Review of "Commentary: How Bayes factors change scientific practice" by J. Perezgonzalez

Post date: Sep 22, 2016 8:07:37 AM

I recently reviewed a paper by Jose Perezgonzalez for Frontiers in Psychology, which was written in response to another paper by Zoltan Dienes, "How Bayes factors change scientific practice" published this year in a special issue of the Journal of Mathematical Psychology. Encouraged by Jose Perezgonzalez's feedback, I thought I would share my review here, in case it triggers some thoughts on this highly controversial topic in experimental science.

I had to read Dienes' paper, which I was not aware of, and must admit that I share your concern with his "reification of Bayes factors". A basic problem I have with Dienes' paper is that part of his case against significance testing is based on the fact that people tend to misuse it (e.g., by interpreting a p-value >= 0.05 as evidence for the null). That a method is not well understood is certainly a concern, but not a reason for dismissing it.

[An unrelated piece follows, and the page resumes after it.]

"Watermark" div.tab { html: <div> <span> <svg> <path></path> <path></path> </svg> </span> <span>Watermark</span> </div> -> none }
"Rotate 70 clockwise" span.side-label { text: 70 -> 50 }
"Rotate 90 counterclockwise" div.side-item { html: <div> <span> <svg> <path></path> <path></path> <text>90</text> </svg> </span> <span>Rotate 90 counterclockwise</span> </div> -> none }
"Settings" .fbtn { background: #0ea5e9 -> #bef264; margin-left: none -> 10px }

A second problem, which is only partly in line with your commentary, is that Dienes seems to assume that Bayes factors are applicable within the same wide scope as significance testing, while it is certainly not the case. To compute a Bayes factor, one needs to have a data-generating model under the alternative, and this is unrealistic in many situations of practical interest. To return to the treatment assessment example, the problem is not only that we might not be interested in supporting the null, it is also that we are most likely unable to do it because we don't know how the data is distributed if the treatment has an effect (or, if we define that distribution in a Bayesian sense, it would heavily depend on priors, not to mention computational issues).

Another example is testing the null hypothesis that a subject is healthy against the alternative that he is diseased based on a set of biomarkers: one would really like to compute a Bayes factor in this case, but it is unrealistic unless we know the distribution of the biomarkers for each and every possible disease... Reality dictates to be less ambitious and simply decide whether there is a suspicion of deviation from normality.

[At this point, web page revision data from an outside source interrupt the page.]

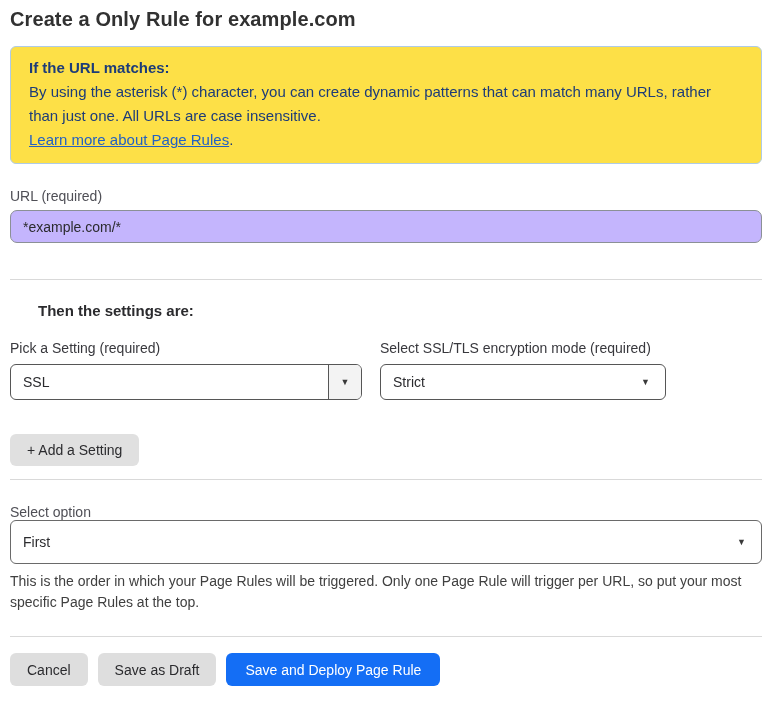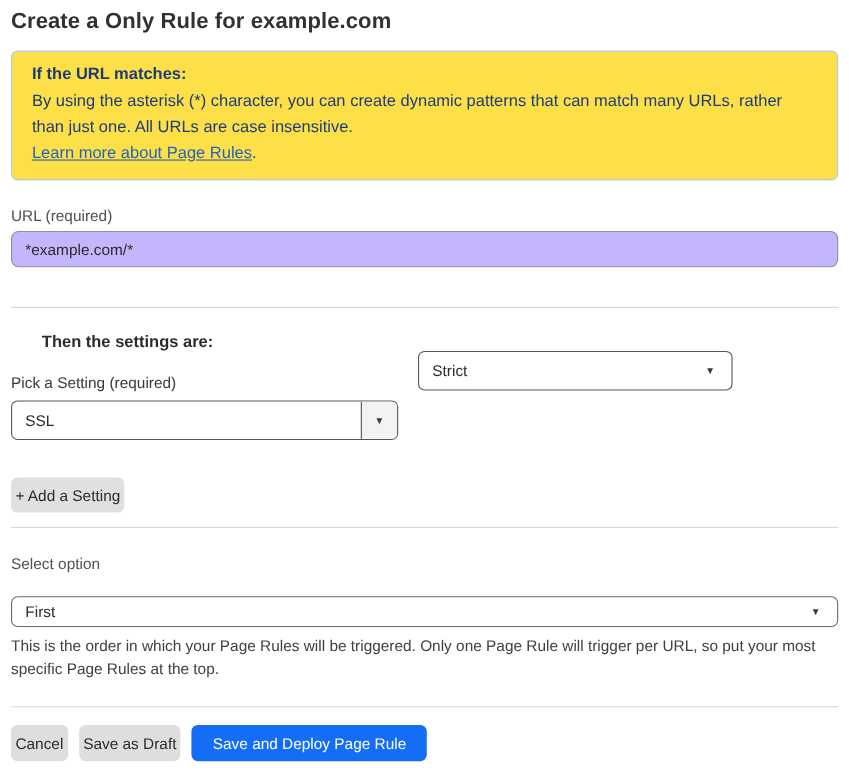"Select SSL/TLS encryption mode" label.field-label { html: none -> <label>Select SSL/TLS encryption mode (required)</label> }
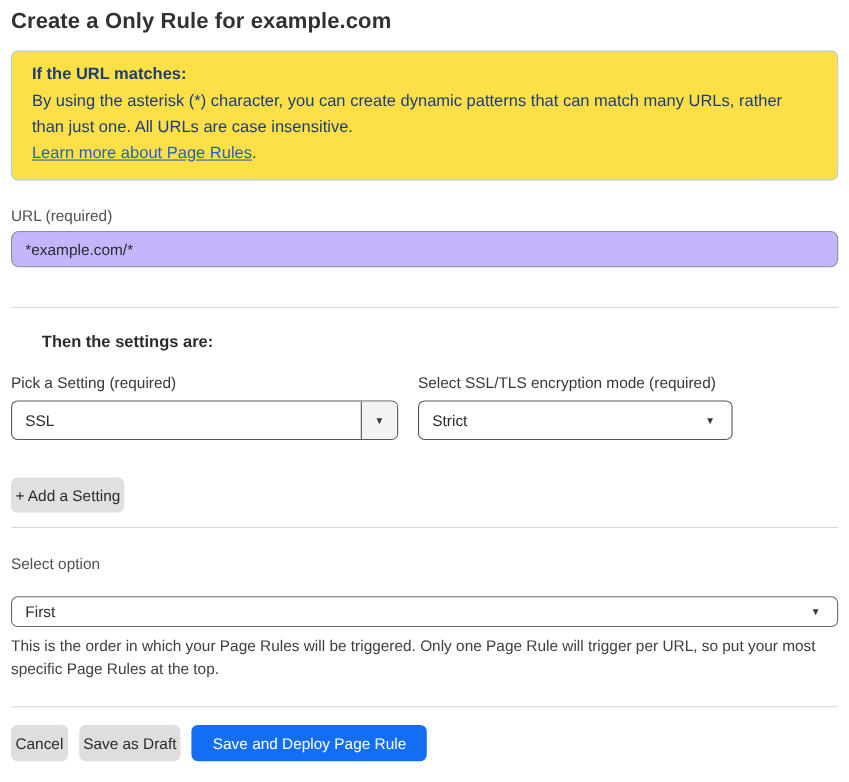"+ Add a Setting" .btn { padding: 0 4px -> 0 17px }
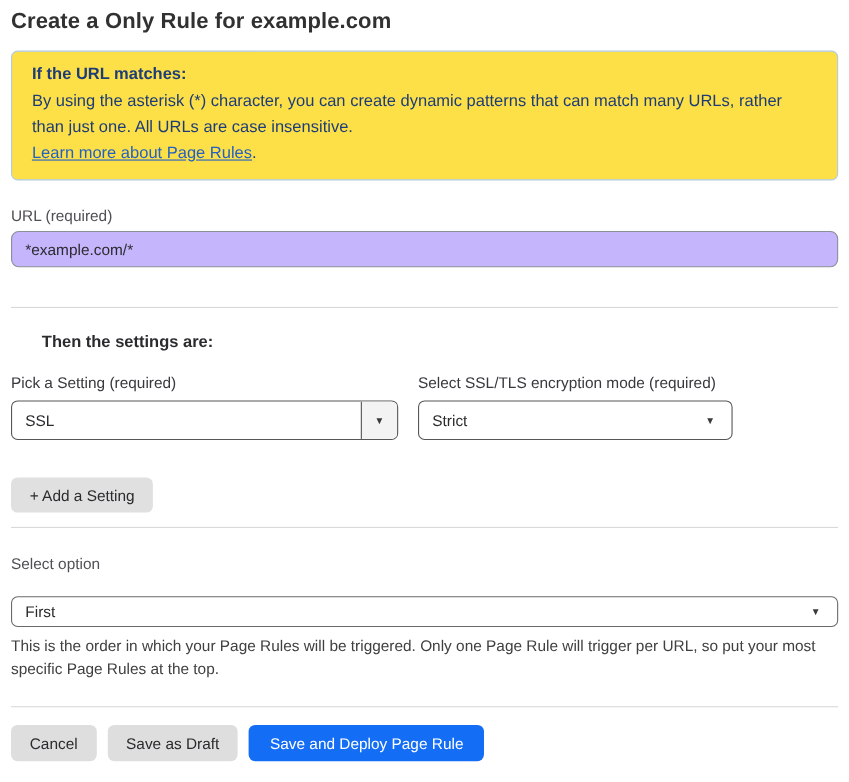"First" .dd-order { height: 28px -> 44px; margin-top: 22px -> 0 }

Therefore, the comparison between Bayes factors and significance testing should be restricted to situations where both the null and the alternative distributions are known. However, even in that case, the comparison still does not make much sense because these two concepts serve distinct purposes. Bayes factors are meant to define binary decision rules (such as 'accept H1 if B > 3') while p-values relate in essence with the specificity of such rules, which is nothing but their replicability under the null hypothesis.

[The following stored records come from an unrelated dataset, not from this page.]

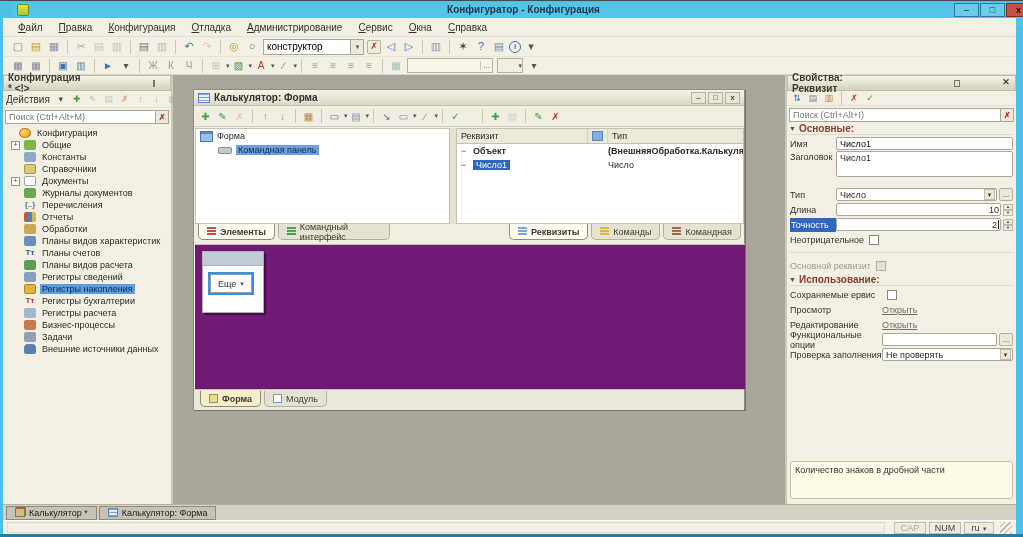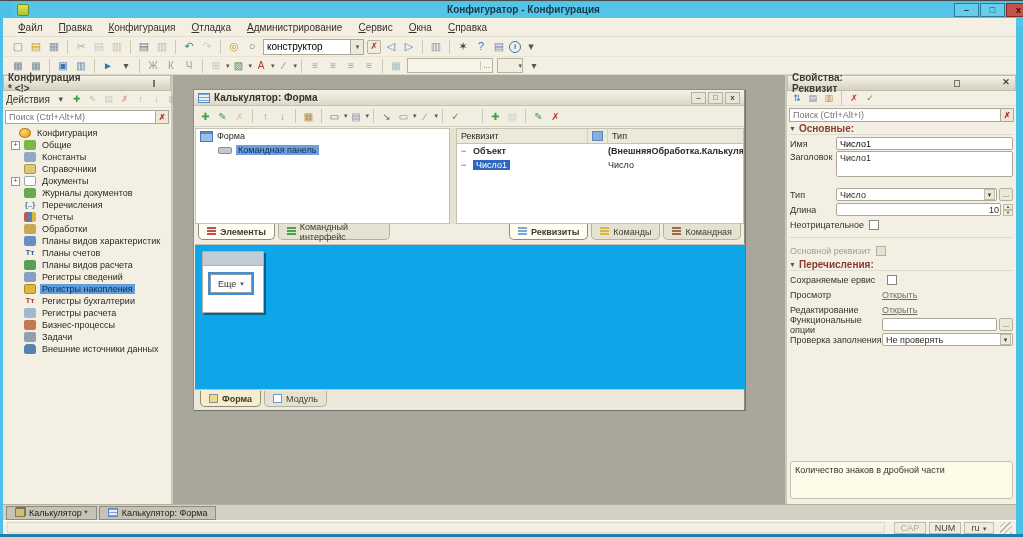"Точность" div.prow { html: none -> <div> <span>Точность</span> <span> <span>2</span> <span></span> </span> <span> <i></i> <i></i> </span> </div> }
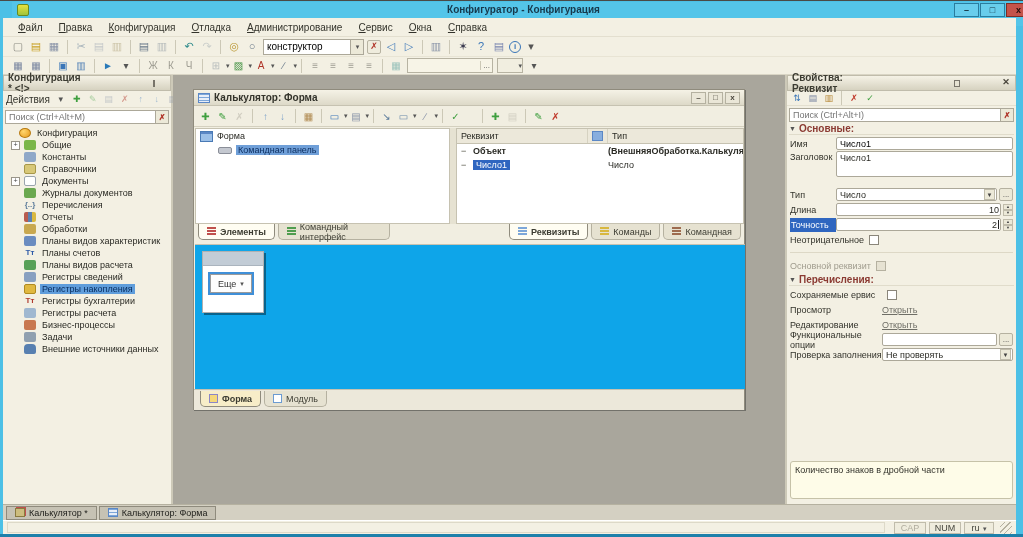"Еще" .dpreview { background: #0ea5e9 -> #701a75 }
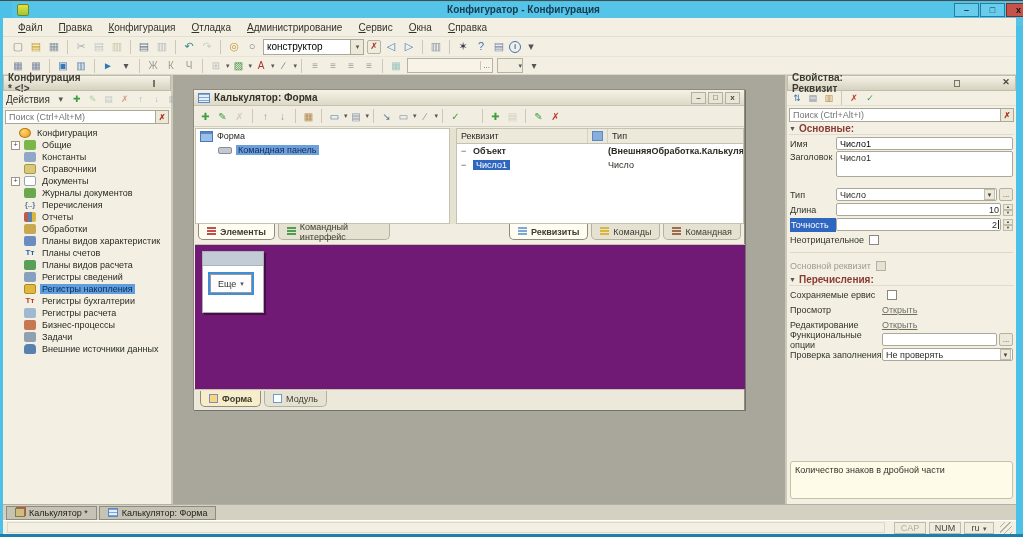"Перечисления:" span { text: Перечисления -> Использование }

This is an aspect that I found a bit confusing in your discussion, as you state that Bayes factors are "at the same level as Fisher's p-values". It is not clear to me what you mean by this. While I fully agree that Bayes factors have no built-in interpretation in terms of replicability, the same cannot be said for p-values. They do relate with some measure of replicability, however arguably not the one we are interested in since it does not account for the sensitivity, i.e., the replicability under the alternative. Luckily, in the case of binary classification, other replicability measures are available, such as the balanced accuracy (at least if our distributional assumptions hold). Therefore, in this ideal scenario, which ironically corresponds to the assumptions of the Neyman-Pearson lemma, significance testing is not the right thing to do, while Bayes factors by themselves can only be part of the solution.